J.M. answers from Cedar Rapids on November 18, 2008
As a music teacher, I see all the kids k-5. I can tell you that there is a HUGE difference between the kids who enter kindergarten as "just turned" 5 in the summer and those who have been 5 longer. I can also tell you that kids whose parents wait until they are six come in with soo much more of an advantage!! The summer five years olds (or worse-Sept.) are playing catch up the entire year of kindergarten. Some do catch up and some never do and it haunts them for a long time. Only send your child if you are SURE they can handle it. Can he say his alphabet AND recognize letters when they are not in order? Can he count AND recognize numbers out of order? Can he write his name confidently? I can't tell you how many kindergarteners panic when they are asked to write their name. They are asked to do this at least ten times a day. Can your child sit still and follow basic directions?
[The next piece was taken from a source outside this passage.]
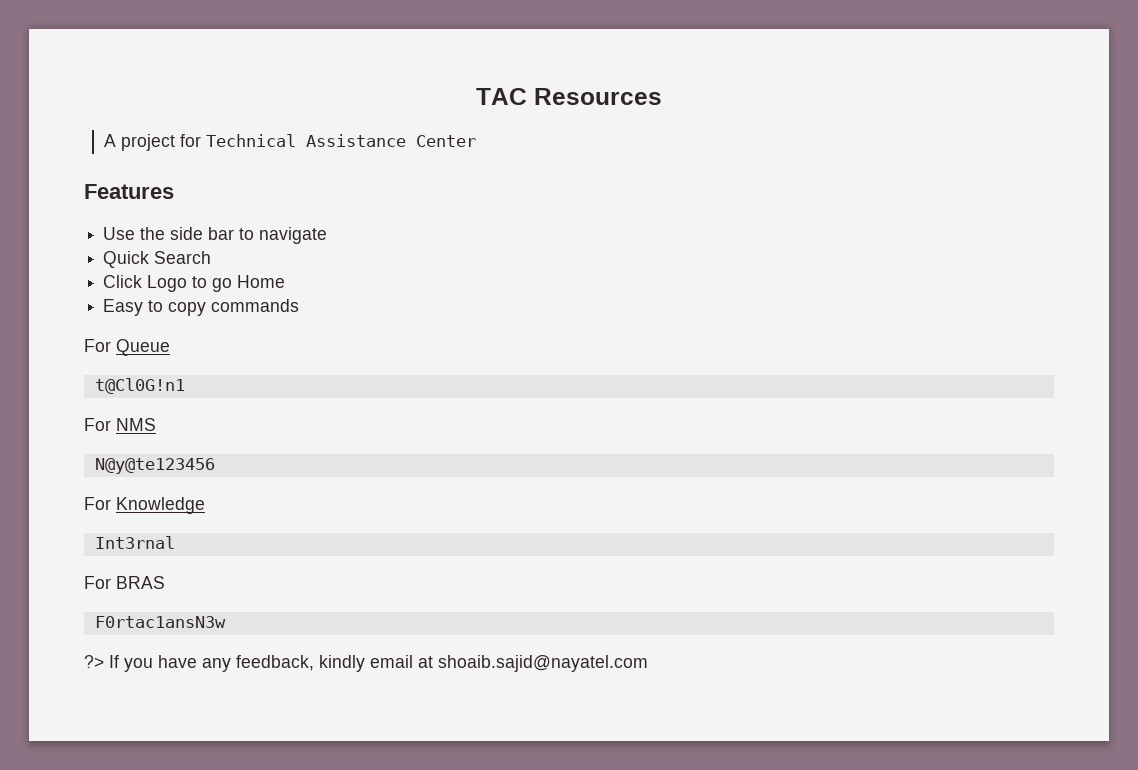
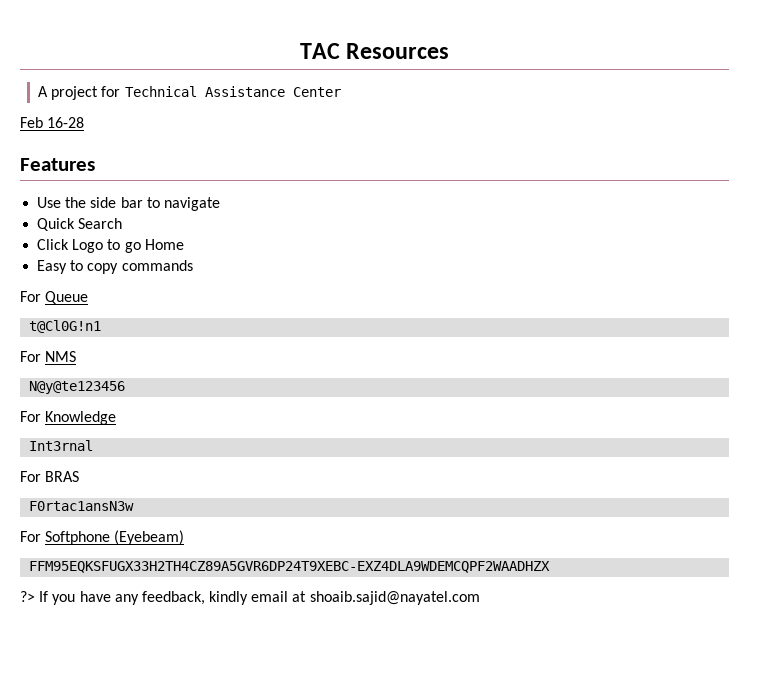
(476, 141) none -> [20,117,85,128] // Feb 16-28
(226, 622) none -> [20,530,185,545] [29,561,551,573] // For Softphone (Eyebeam) // FFM95EQKSFUGX33H2TH4CZ89A5GVR6DP24T9XEBC-EXZ4DLA9WDEMCQPF2WAADHZX

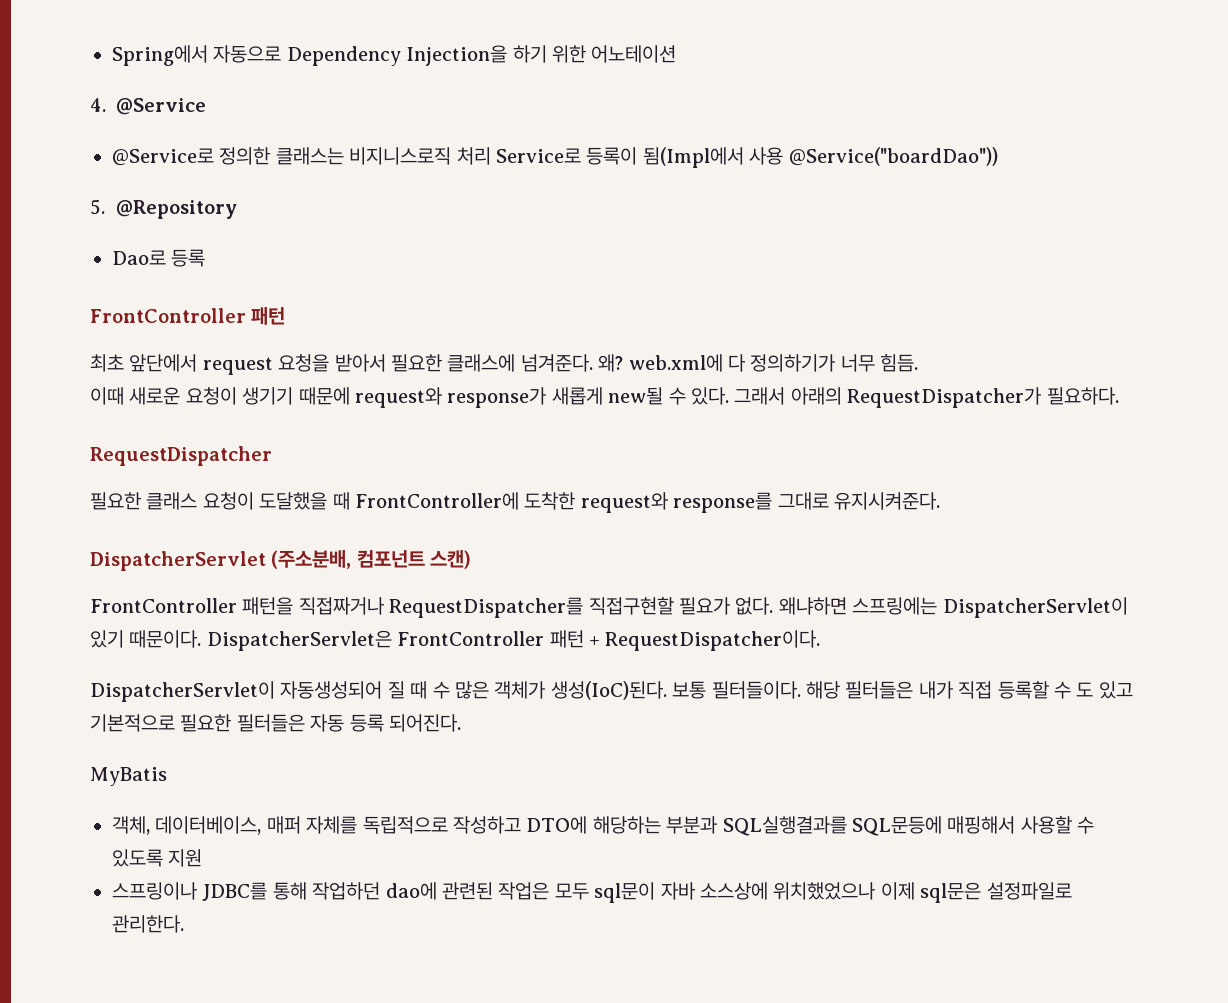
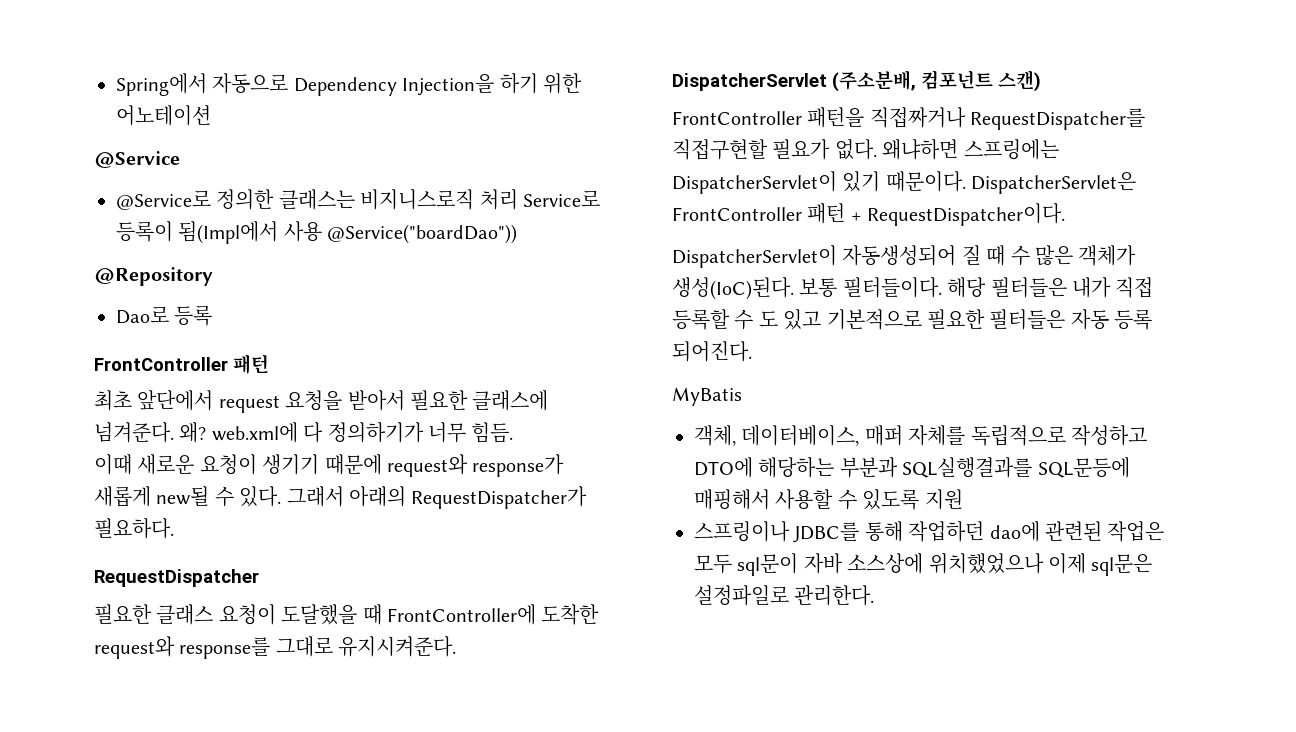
[90,98,106,112] 4. -> (211, 115) none
[90,199,105,215] 5. -> (518, 234) none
Can your child hold going to the bathroom for a decent amount of time? Can he wipe himself? I know some of these sound silly but these are all crucial for a successful kindergarten year.
M.F. answers from Lincoln on November 17, 2008
My son turned 3 in July and we are in preschool right now. He was born 2 months early, so heading to preschool now has been a great help. He is really starting to interact more, count, sing his ABC's and so on. I also was worried about him being ready, but he has adapted just fine. The place we are at is a daycare center, and he is on an IEP, but at the age of 3 all kiddos must move up to preschool. They separate them based on how much they know and by age. I just wanted you to know that the teachers are usually really good and help the studnets along. I will wait until my son is 6 as well to send him to kindergarten. I feel taht he just needed that extra year to make sure he was ready and not scared.
M.
D.D. answers from Sioux Falls on November 17, 2008
Hi A.,
I sent my son to preschool for 3 years. He was a July birthday. It paid off forever, he has always been an honors student and is now studying at U of M. I never regretted holding him from kindergarten for another year. He would have been the youngest of a class of 55 boys. Needless to say his academics may have suffered, but emotionally and physically he would have been behind. Very difficult for a little guy to be first string when he was a year younger and smaller and less coordinated. Sports was huge for my son, and holding him back gave him so much more opportunity, it was good all the way around.